What to do:
What is needed is the full set of records, word for word, with no pictures.

Data under study:

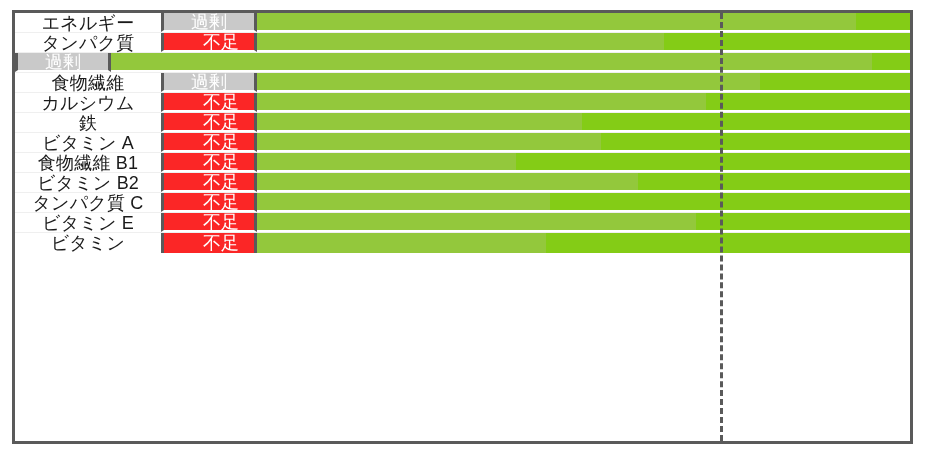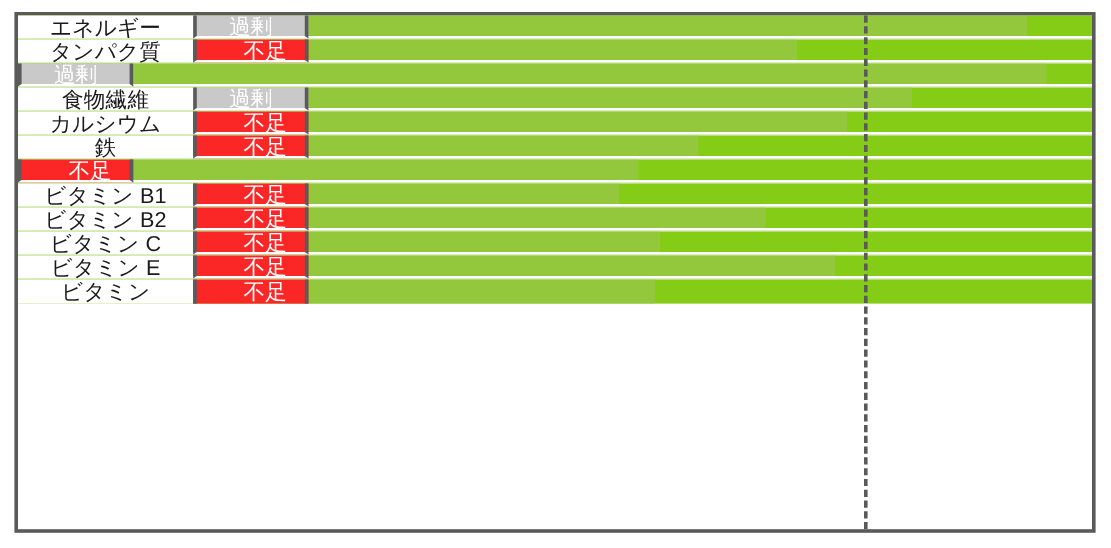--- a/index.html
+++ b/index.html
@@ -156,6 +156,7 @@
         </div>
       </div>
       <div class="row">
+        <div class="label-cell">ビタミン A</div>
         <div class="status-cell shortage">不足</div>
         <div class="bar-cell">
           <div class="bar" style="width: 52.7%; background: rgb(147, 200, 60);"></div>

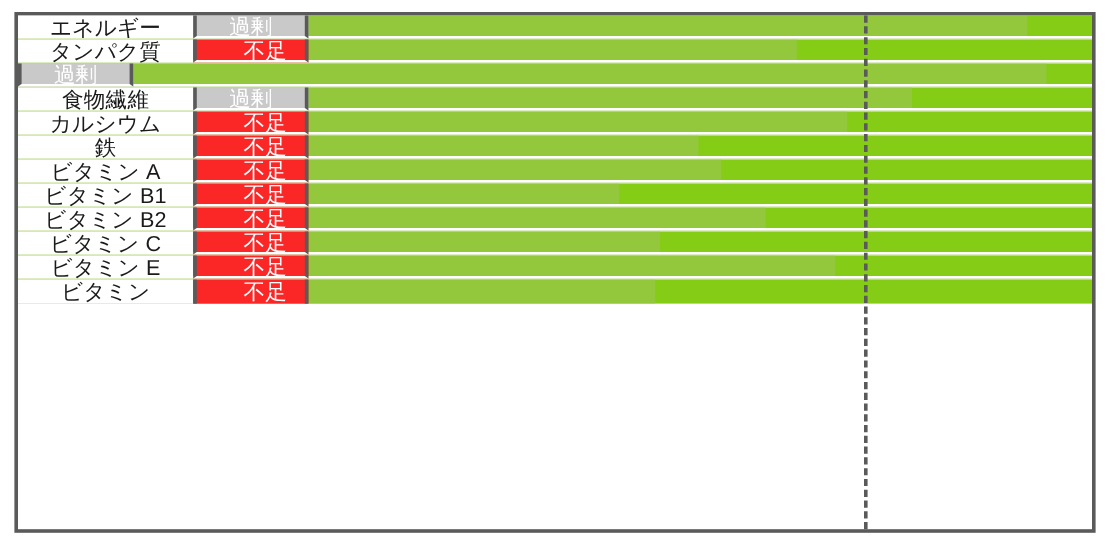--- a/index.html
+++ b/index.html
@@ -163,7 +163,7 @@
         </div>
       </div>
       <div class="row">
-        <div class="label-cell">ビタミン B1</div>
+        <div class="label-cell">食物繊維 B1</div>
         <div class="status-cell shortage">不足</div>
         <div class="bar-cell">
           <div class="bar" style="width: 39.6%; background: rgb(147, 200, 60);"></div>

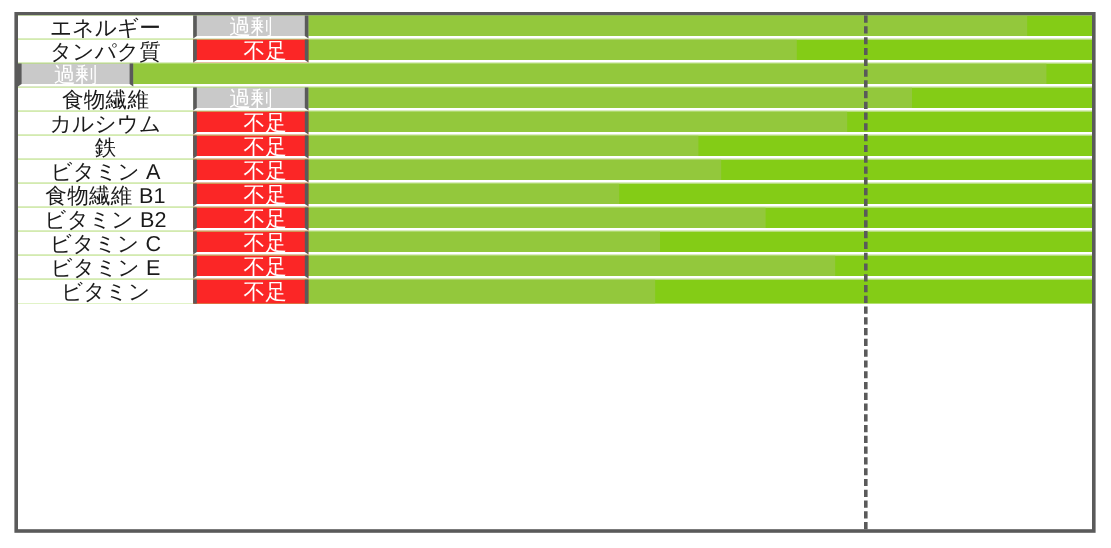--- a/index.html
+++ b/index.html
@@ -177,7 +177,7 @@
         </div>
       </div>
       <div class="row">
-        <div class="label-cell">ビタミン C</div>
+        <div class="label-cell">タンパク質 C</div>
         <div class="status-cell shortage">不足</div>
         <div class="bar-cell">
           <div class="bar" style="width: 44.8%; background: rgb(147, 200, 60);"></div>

Result of the exercise:
--- a/index.html
+++ b/index.html
@@ -156,6 +156,7 @@
         </div>
       </div>
       <div class="row">
+        <div class="label-cell">ビタミン A</div>
         <div class="status-cell shortage">不足</div>
         <div class="bar-cell">
           <div class="bar" style="width: 52.7%; background: rgb(147, 200, 60);"></div>

--- a/index.html
+++ b/index.html
@@ -163,7 +163,7 @@
         </div>
       </div>
       <div class="row">
-        <div class="label-cell">ビタミン B1</div>
+        <div class="label-cell">食物繊維 B1</div>
         <div class="status-cell shortage">不足</div>
         <div class="bar-cell">
           <div class="bar" style="width: 39.6%; background: rgb(147, 200, 60);"></div>

--- a/index.html
+++ b/index.html
@@ -177,7 +177,7 @@
         </div>
       </div>
       <div class="row">
-        <div class="label-cell">ビタミン C</div>
+        <div class="label-cell">タンパク質 C</div>
         <div class="status-cell shortage">不足</div>
         <div class="bar-cell">
           <div class="bar" style="width: 44.8%; background: rgb(147, 200, 60);"></div>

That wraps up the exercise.